Pkd2l1 is necessary to maintain a straight spine. a Representative pkd2l1^+/+ and sibling pkd21^−/− adult zebrafish at adult stages. Scale: 1 cm. b Body curvature traces from pkd2l1^+/+ (black) and pkd2l1^−/− (blue) adults at 12 months (n = 11 pkd21^+/+, n = 11 pkd2l1^−/−). c Quantification of body axis curvature. Each point represents one fish. Error bars represent s.e.m. (5 months: n = 14 pkd2l1^+/+, n = 13 pkd2l1^−/−, p = 0.02; 12 months: n = 11 pkd2l1^+/+, n = 11 pkd2l1^−/−, p = 1.42 × 10^‒4; 19 months: n = 7 pkd2l1^+/+, n = 11 pkd2l1^−/−, p = 1.5 × 10^‒3; two-sample t test). d Alizarin red staining of bones of an adult pkd2l1^+/+ fish at 20 months of age, showing little to no spinal kyphosis. Scale: 5 mm. e High-magnification image of the precaudal region of the pkd2l1^+/+ spine. Dotted lines indicate vectors used to calculate the Cobb angle. Scale: 1 mm. f Alizarin red staining of an adult pkd2l1^−/− fish. Note the kyphosis in the precaudal region. Scale: 5 mm. g High-magnification image reveals pronounced kyphosis, no torsion is evident (see Supplementary Table 2 for Cobb angles). Scale: 1 mm

Estimation of wild type ciliary motion as a function of position in the dorsoventral axis.

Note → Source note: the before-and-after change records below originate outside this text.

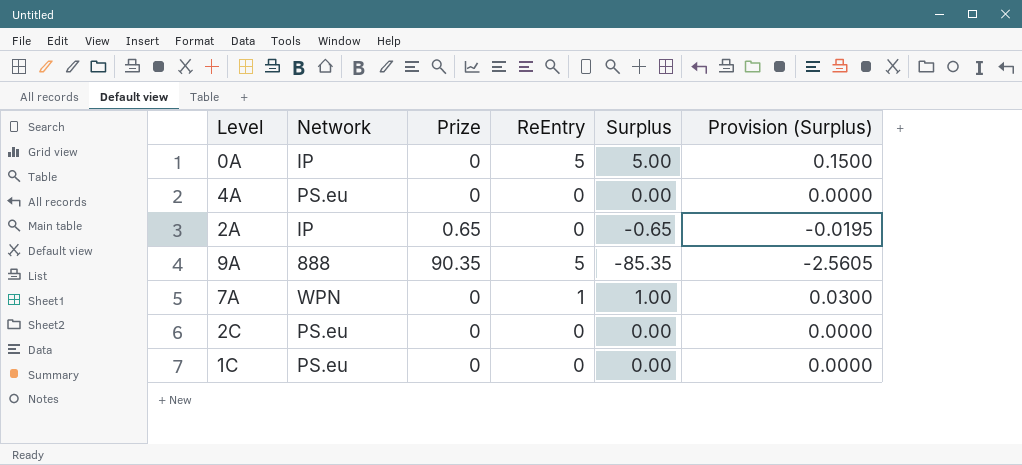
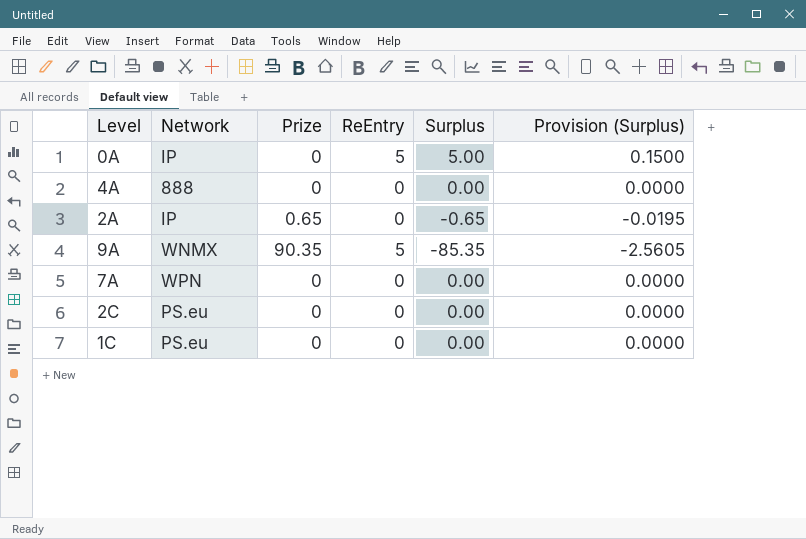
4A | Network: PS.eu -> 888
9A | Network: 888 -> WNMX
7A | ReEntry: 1 -> 0
7A | Surplus: 1.00 -> 0.00
7A | Provision (Surplus): 0.0300 -> 0.0000

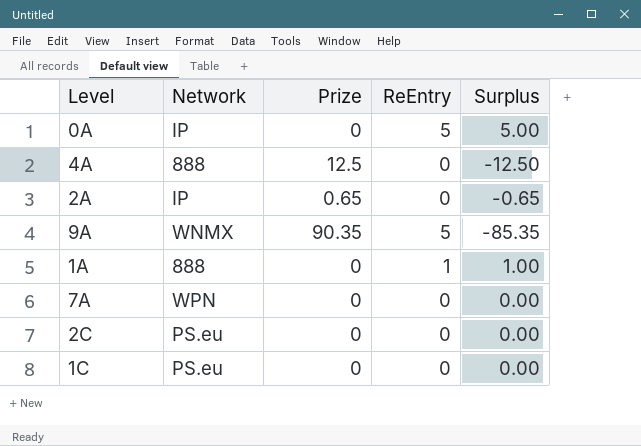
column Provision (Surplus) | formula: [Surplus] * 0.03 -> none
4A | Prize: 0 -> 12.5
4A | Surplus: 0.00 -> -12.50
row 1A: none -> 888 | 0 | 1 | 1.00

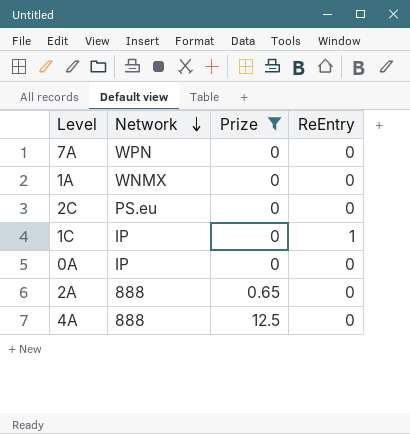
filter: none -> Prize != 90.35
row order: none -> Network descending
column Surplus | formula: [ReEntry] - [Prize] -> none
1A | Network: 888 -> WNMX
1A | ReEntry: 1 -> 0
1C | Network: PS.eu -> IP
1C | ReEntry: 0 -> 1
0A | ReEntry: 5 -> 0
2A | Network: IP -> 888

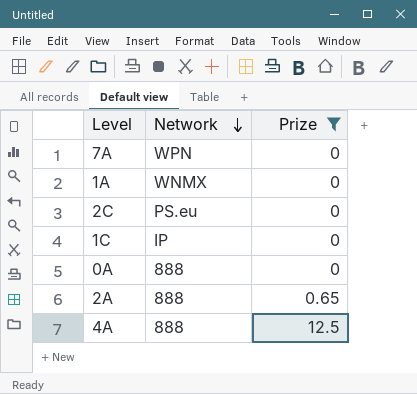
column ReEntry | position: 4 -> none
0A | Network: IP -> 888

(a) Schematic illustrating ciliary imaging experiments. Time-lapses are taken from optical slices covering the central canal moving ventral to dorsal 2 μm apart. (b) Representative frame from a conjoined time-lapse showing 6 planes of central canal cilia. Scale: 25 μm. (c) Intensity plot profiles derived from standard deviation projections. Blue traces are individual embryos, black trace represents average across all embryos. Blue and pink coloration defines the optical section. (d) Intensity plot profiles derived from average intensity projections. (e) Normalized profiles generated by dividing individual standard deviation profile plots by average intensity profile plots reveal a greater motility 2 - 4 μm away from the ventral boarder of the central canal. a.u. = arbitrary units.

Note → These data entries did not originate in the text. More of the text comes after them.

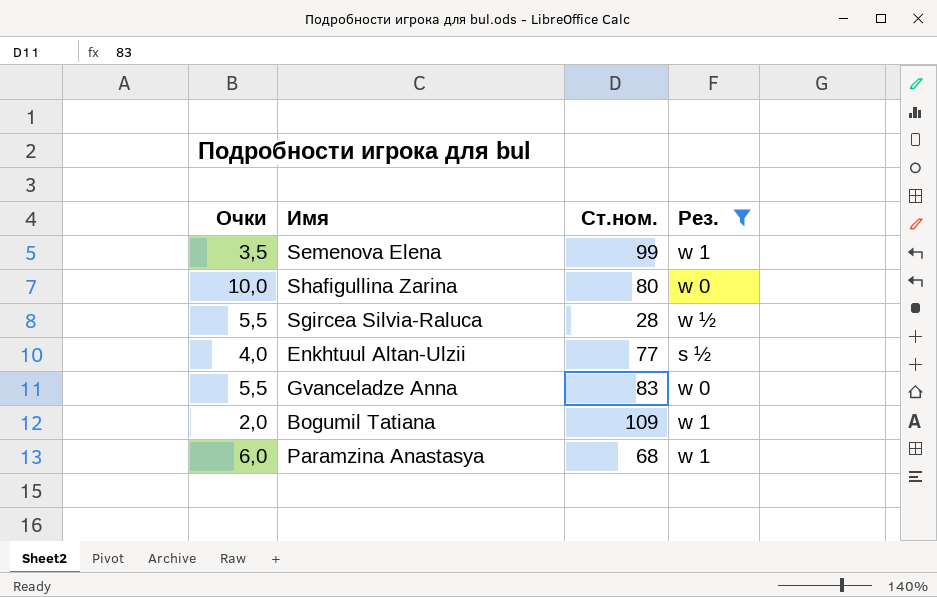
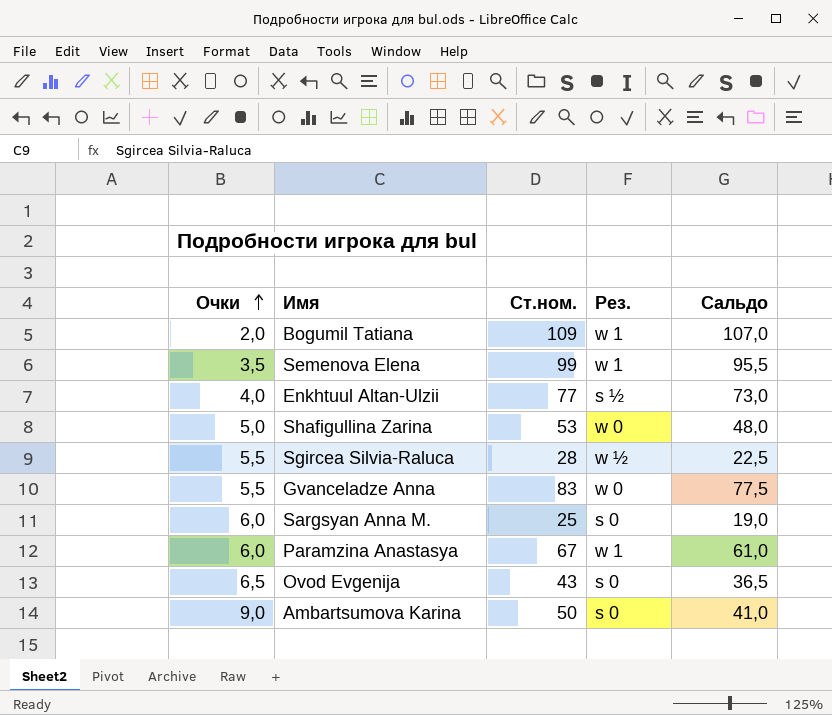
filter: Рез. != s 0 -> none
row order: none -> Очки ascending
column Сальдо | formula: none -> [Ст.ном.] - [Очки]
Shafigullina Zarina | Очки: 10,0 -> 5,0
Shafigullina Zarina | Ст.ном.: 80 -> 53
Paramzina Anastasya | Ст.ном.: 68 -> 67

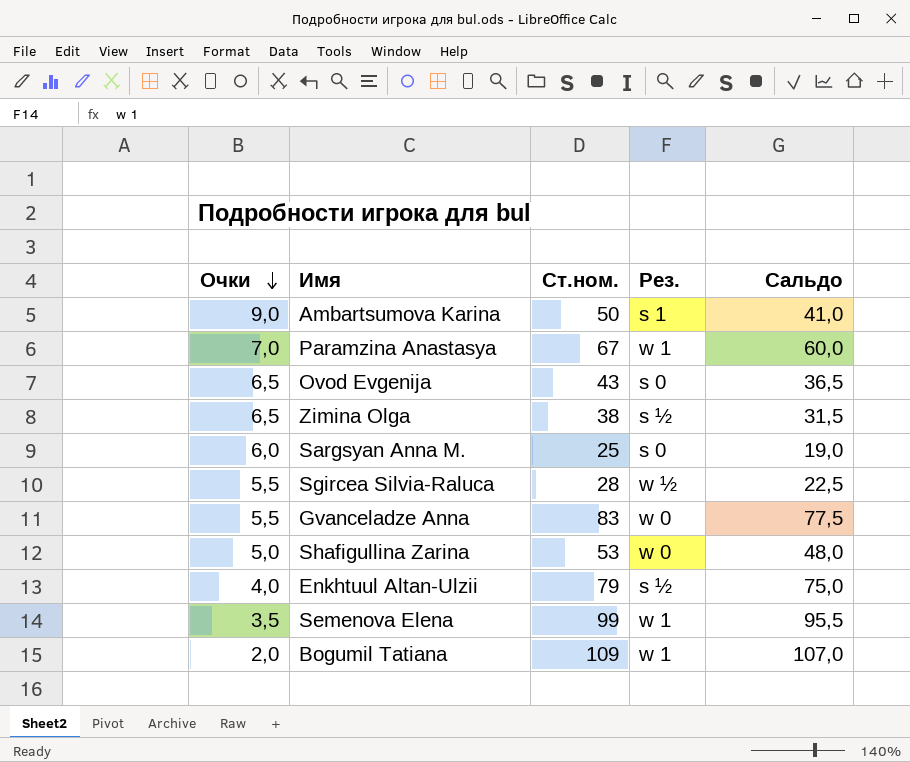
row order: Очки ascending -> Очки descending
Ambartsumova Karina | Рез.: s 0 -> s 1
Paramzina Anastasya | Очки: 6,0 -> 7,0
Paramzina Anastasya | Сальдо: 61,0 -> 60,0
row Zimina Olga: none -> 6,5 | 38 | s ½ | 31,5
Enkhtuul Altan-Ulzii | Ст.ном.: 77 -> 79
Enkhtuul Altan-Ulzii | Сальдо: 73,0 -> 75,0

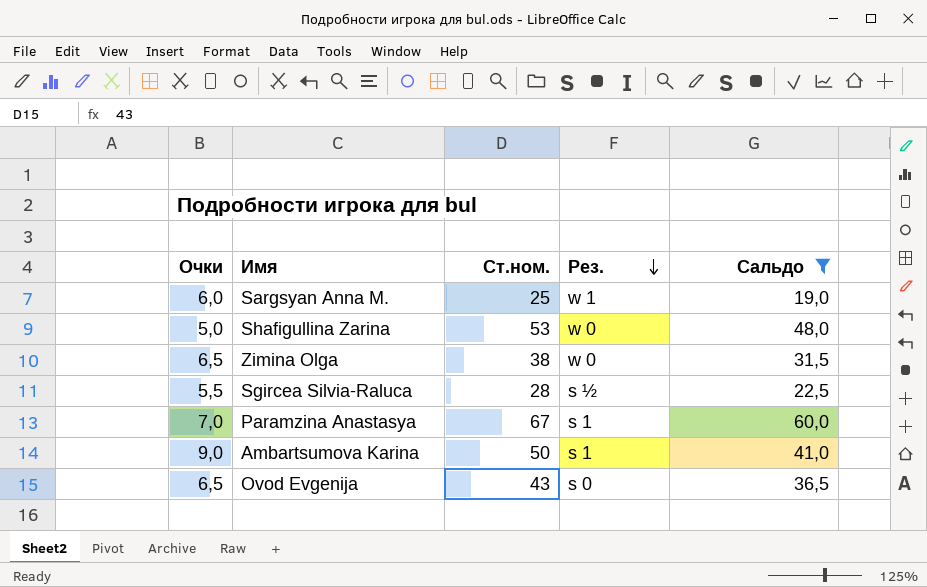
filter: none -> Сальдо <= 60,0
row order: Очки descending -> Рез. descending
Sargsyan Anna M. | Рез.: s 0 -> w 1
Zimina Olga | Рез.: s ½ -> w 0
Sgircea Silvia-Raluca | Рез.: w ½ -> s ½
Paramzina Anastasya | Рез.: w 1 -> s 1

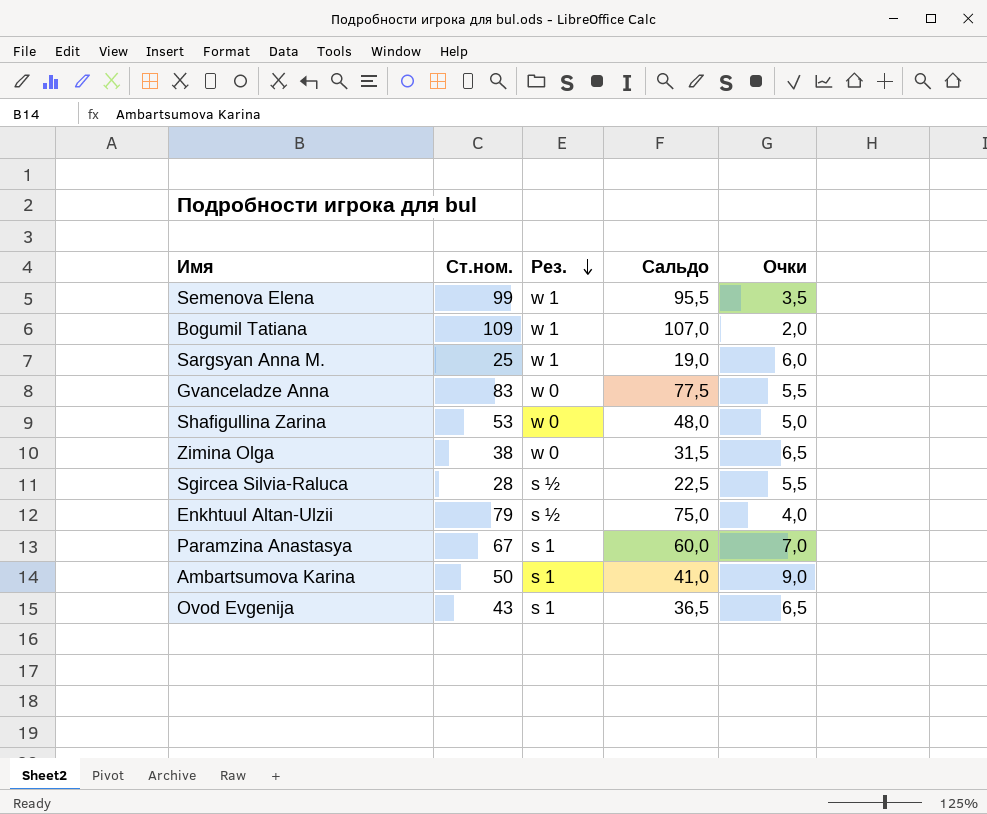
filter: Сальдо <= 60,0 -> none
column Очки | position: 1 -> 5
Ovod Evgenija | Рез.: s 0 -> s 1

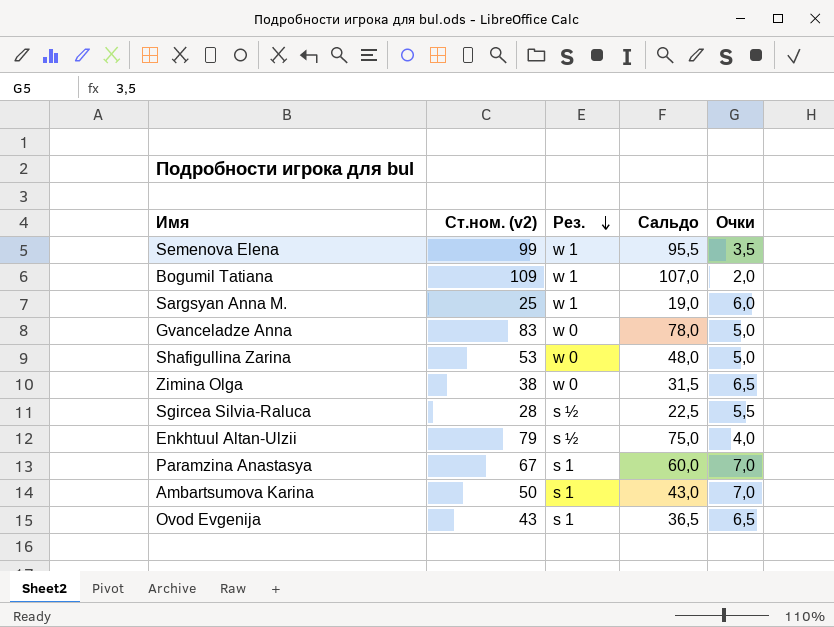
column name: Ст.ном. -> Ст.ном. (v2)
Gvanceladze Anna | Сальдо: 77,5 -> 78,0
Gvanceladze Anna | Очки: 5,5 -> 5,0
Ambartsumova Karina | Сальдо: 41,0 -> 43,0
Ambartsumova Karina | Очки: 9,0 -> 7,0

After three generations, pkd2l1icm02/icm02 fish continue to develop kyphosis as adults.

(a) 48 hpf wild-type larva exhibiting normal development and a near 180° tail angle. Scale bar: 1 mm. (b) No difference is observed in the 48 hpf pkd2l1icm02/icm02 larvae. (c) Violin plot of tail angles comparing a wild-type clutch to a mutant clutch at 48 hpf; there is no significant difference in tail angle. (d) Wild-type adult fish at 12 months. Scale bar: 1 cm. (e) pkd2l1icm02/icm02 adult fish at same age. Scale bar: 1 cm. (f) Traces of spinal curvature derived from widefield images taken of wild-type adults. (g) Same traces from pkd2l1icm02/icm02 mutant adults. (h) Quantitative comparison of spinal curvature between wild-type and mutant adults at 12 months. Mutant spinal curvature is significantly greater (p = 0.0013, two-sample t-test). Error bars represent s.e.m.

The cfap298 mutation does not abolish sensory responses to muscle contraction in 1 dpf zebrafish.

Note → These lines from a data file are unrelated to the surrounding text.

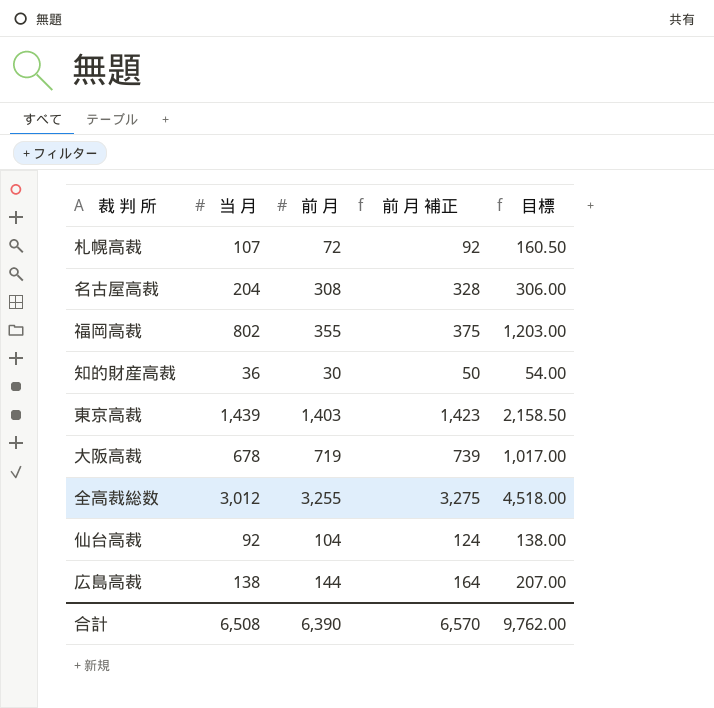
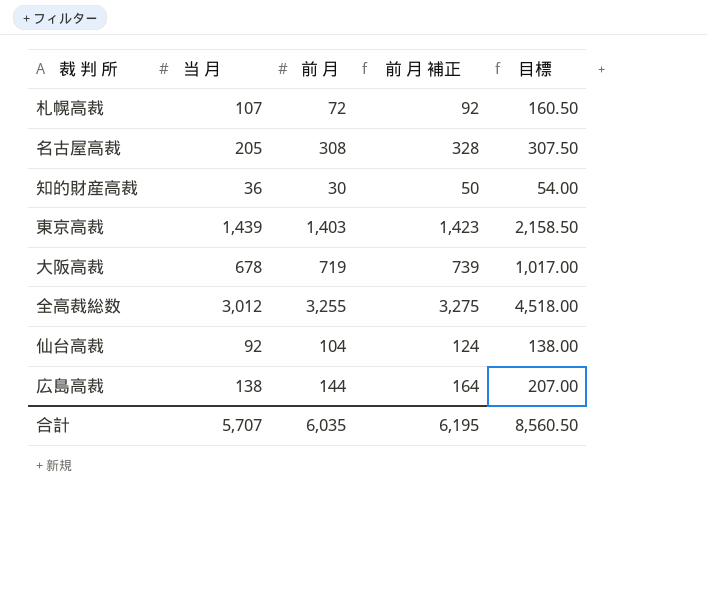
row 福岡高裁: 802 | 355 | 375 | 1,203.00 -> none
名古屋高裁 | 当 月: 204 -> 205
名古屋高裁 | 目標: 306.00 -> 307.50
合計 | 当 月: 6,508 -> 5,707
合計 | 前 月: 6,390 -> 6,035
合計 | 前 月 補正: 6,570 -> 6,195
合計 | 目標: 9,762.00 -> 8,560.50

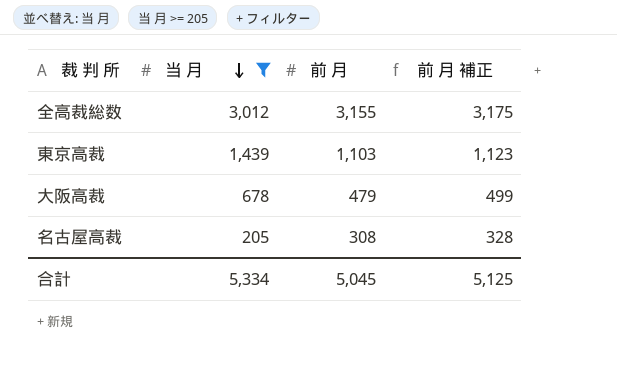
filter: none -> 当 月 >= 205
row order: none -> 当 月 descending
column 目標 | formula: [当 月] * 1.5 -> none
全高裁総数 | 前 月: 3,255 -> 3,155
全高裁総数 | 前 月 補正: 3,275 -> 3,175
東京高裁 | 前 月: 1,403 -> 1,103
東京高裁 | 前 月 補正: 1,423 -> 1,123
大阪高裁 | 前 月: 719 -> 479
大阪高裁 | 前 月 補正: 739 -> 499
合計 | 当 月: 5,707 -> 5,334
合計 | 前 月: 6,035 -> 5,045
合計 | 前 月 補正: 6,195 -> 5,125

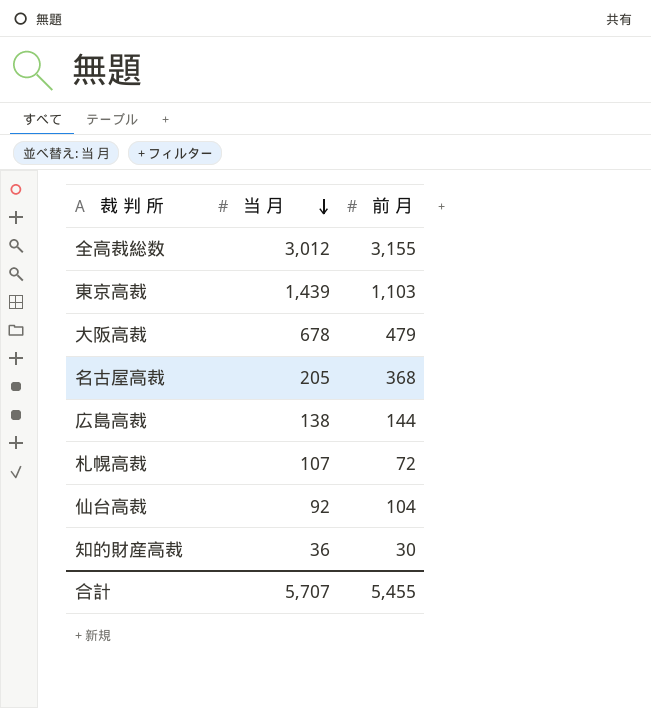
filter: 当 月 >= 205 -> none
column 前 月 補正 | formula: [前 月] + 20 -> none
名古屋高裁 | 前 月: 308 -> 368
合計 | 当 月: 5,334 -> 5,707
合計 | 前 月: 5,045 -> 5,455

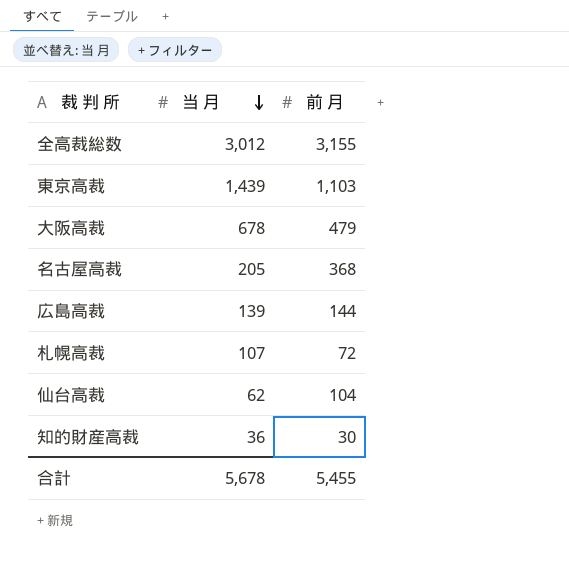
広島高裁 | 当 月: 138 -> 139
仙台高裁 | 当 月: 92 -> 62
合計 | 当 月: 5,707 -> 5,678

(a) Top: Images of Tg(pkd2l1:GCaMP5G) in cfap298+/+, cfap298tm304/+, cfap298tm304/tm304. Scale: 50 μm. Bottom: Sample calcium imaging traces of CSF-cNs at 1 dpf during active muscle contractions. Gray bars indicate periods of contraction when the cell moves out of the imaging plane. Scale: 10 s, 100% ΔF/F. (b) Responses to muscle contractions in individual cells for each genotype (cfap298+/+ n = 7 fish, 140 cells; cfap298tm304/+ n = 12 fish, 275 cells; cfap298tm304/tm304 n = 20 fish, 430 cells). (c) Cumulative distribution plot of the responses for all genotypes shows a reduced response of CSF-cNs to spontaneous contraction in cfap298tm304/tm304 embryos (linear mixed models, p = 5 x 10-4).

Pkd2l1 is correctly localized to the apical extension in the cfap298m304/tm304 mutant.

Pkd2l1 immunohistochemistry in Tg(pkd2l1:GCaMP5G; cfap298tm304/tm304) at 30 hpf. Top: GFP staining, middle: Pkd2l1 staining, bottom: merge. Arrowhead shows dense Pkd2l1 localization in the apical extension contacting the CSF in the central canal. Scale: 20 μm.